Delegate James M. LeMunyon (R., Fairfax) responded: “Every first-grader in Virginia gets a work sheet from a teacher with boxes to check. If we’ve had this sort of rampant people-haven’t-been-able-to-check-boxes problem, I haven’t heard of that one.”
Below are the relevant parts of the Virginia Voter Registration Application Form, which, as LeMunyon suggests, are simple and straightforward.
But apparently, Chairman Alcorn, who was appointed by McAuliffe in January 2015, thinks it is too difficult for a voter to answer the simple question “Are you a citizen of the United States of America?” and “Have you ever been convicted of a felony?” Because of the evidence that non-citizens are registering and voting in our elections, the citizenship question was added to the federal voter-registration form by the federal Help America Vote Act of 2002 (HAVA).
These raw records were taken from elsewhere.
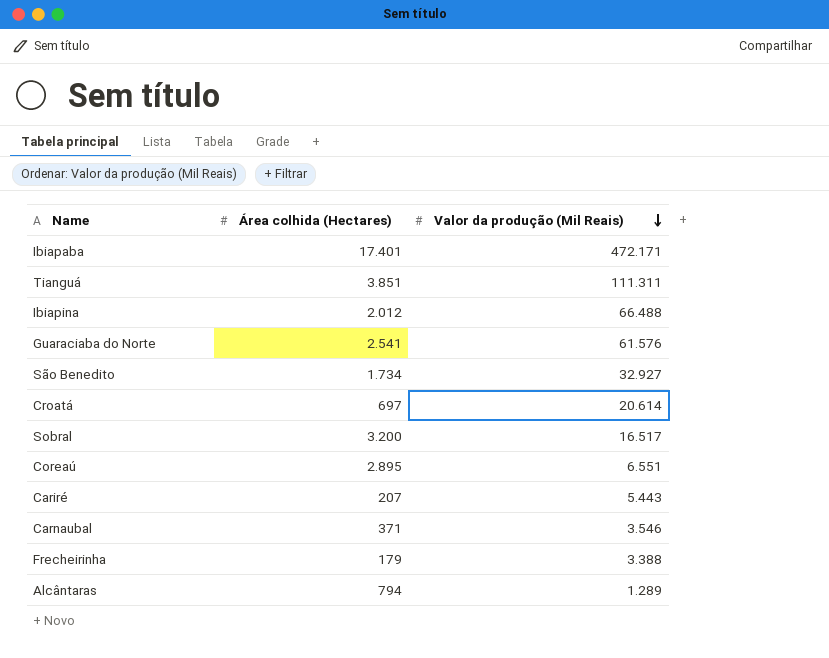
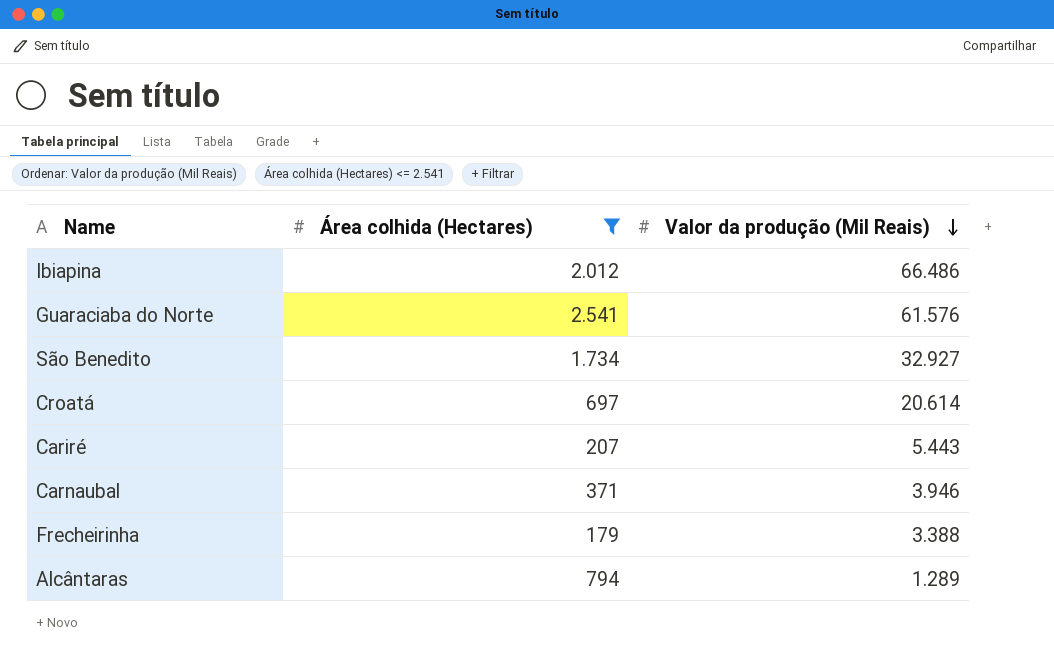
filter: none -> Área colhida (Hectares) <= 2.541
Ibiapina | Valor da produção (Mil Reais): 66.488 -> 66.486
Carnaubal | Valor da produção (Mil Reais): 3.546 -> 3.946

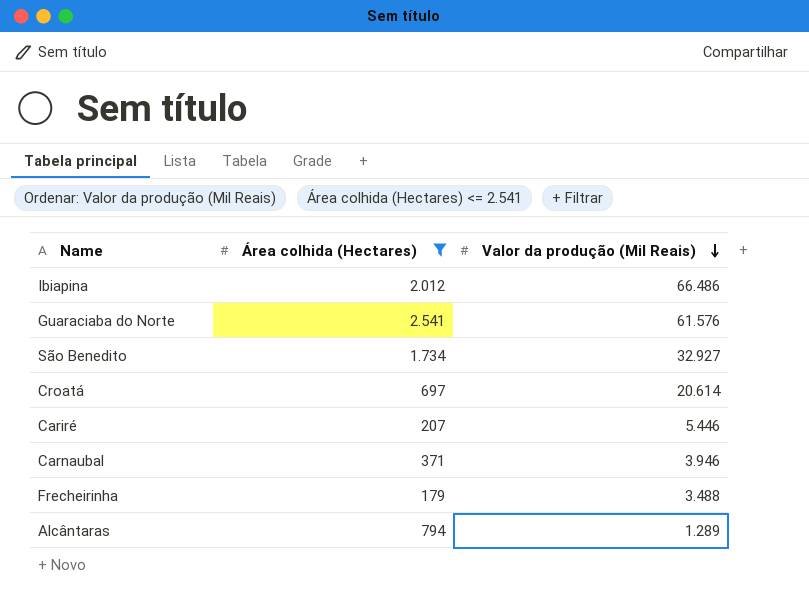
Cariré | Valor da produção (Mil Reais): 5.443 -> 5.446
Frecheirinha | Valor da produção (Mil Reais): 3.388 -> 3.488

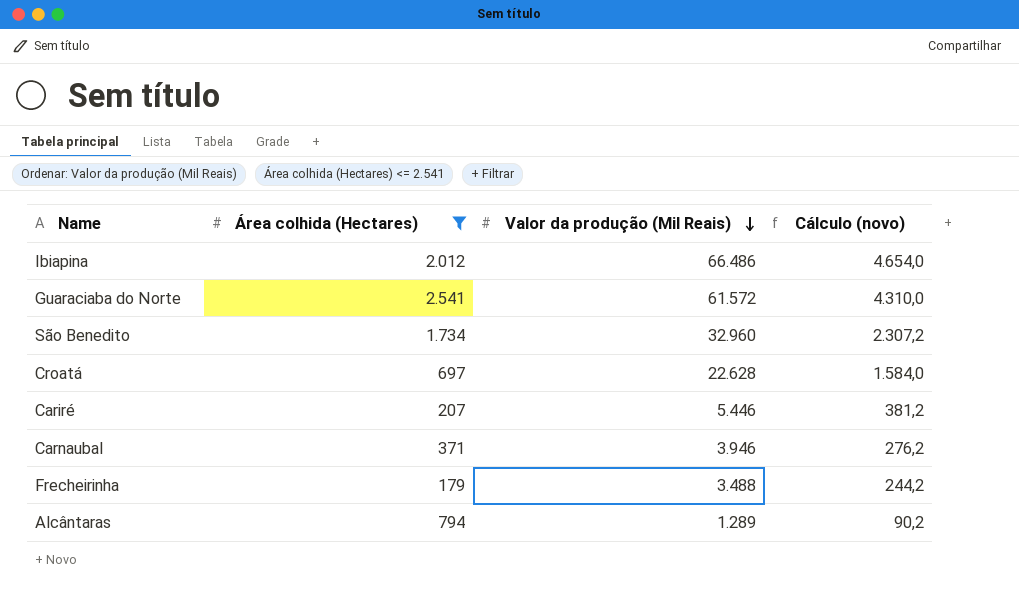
column Cálculo (novo) | formula: none -> [Valor da produção (Mil Reais)] * 0,07
Guaraciaba do Norte | Valor da produção (Mil Reais): 61.576 -> 61.572
São Benedito | Valor da produção (Mil Reais): 32.927 -> 32.960
Croatá | Valor da produção (Mil Reais): 20.614 -> 22.628

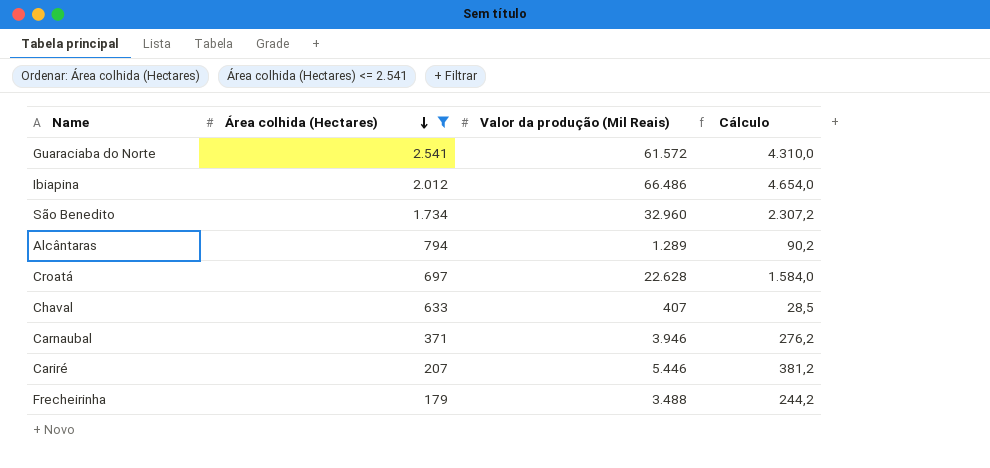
row order: Valor da produção (Mil Reais) descending -> Área colhida (Hectares) descending
column name: Cálculo (novo) -> Cálculo
row Chaval: none -> 633 | 407 | 28,5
Chairman Alcorn thinks it is too difficult for a voter to answer the simple question ‘Are you a citizen of the United States of America?’ and ‘Have you ever been convicted of a felony?’
Every vote cast illegally by a non-citizen or by an individual who is ineligible for some other reason such as a felony conviction negates the vote of an eligible voter. The Virginia government should be acting to protect the votes of eligible citizens, rather than shielding illegal voters from detection or prosecution. But that is exactly what Governor McAuliffe and his appointees on the Board of Elections will be doing if this change is made.
Why are they doing this? Perhaps it has something to do with a recent report on the huge influx of immigrants into Virginia that appears to be turning the state blue, since a majority of foreign-born residents favor the Democratic party. The same is true for felons: Felons vote overwhelmingly for Democrats. Or perhaps McAuliffe et al. have in mind the report released last year by three professors from two Virginia universities that estimated, based on survey data, that 6.4 percent of the non-citizen population voted illegally in the 2008 election, enough to have changed the outcome in a number of states including North Carolina.
Governor McAuliffe and Chairman Alcorn seem to be more concerned with guaranteeing that non-citizens and felons can continue to vote illegally than with protecting the security and integrity of Virginia’s elections.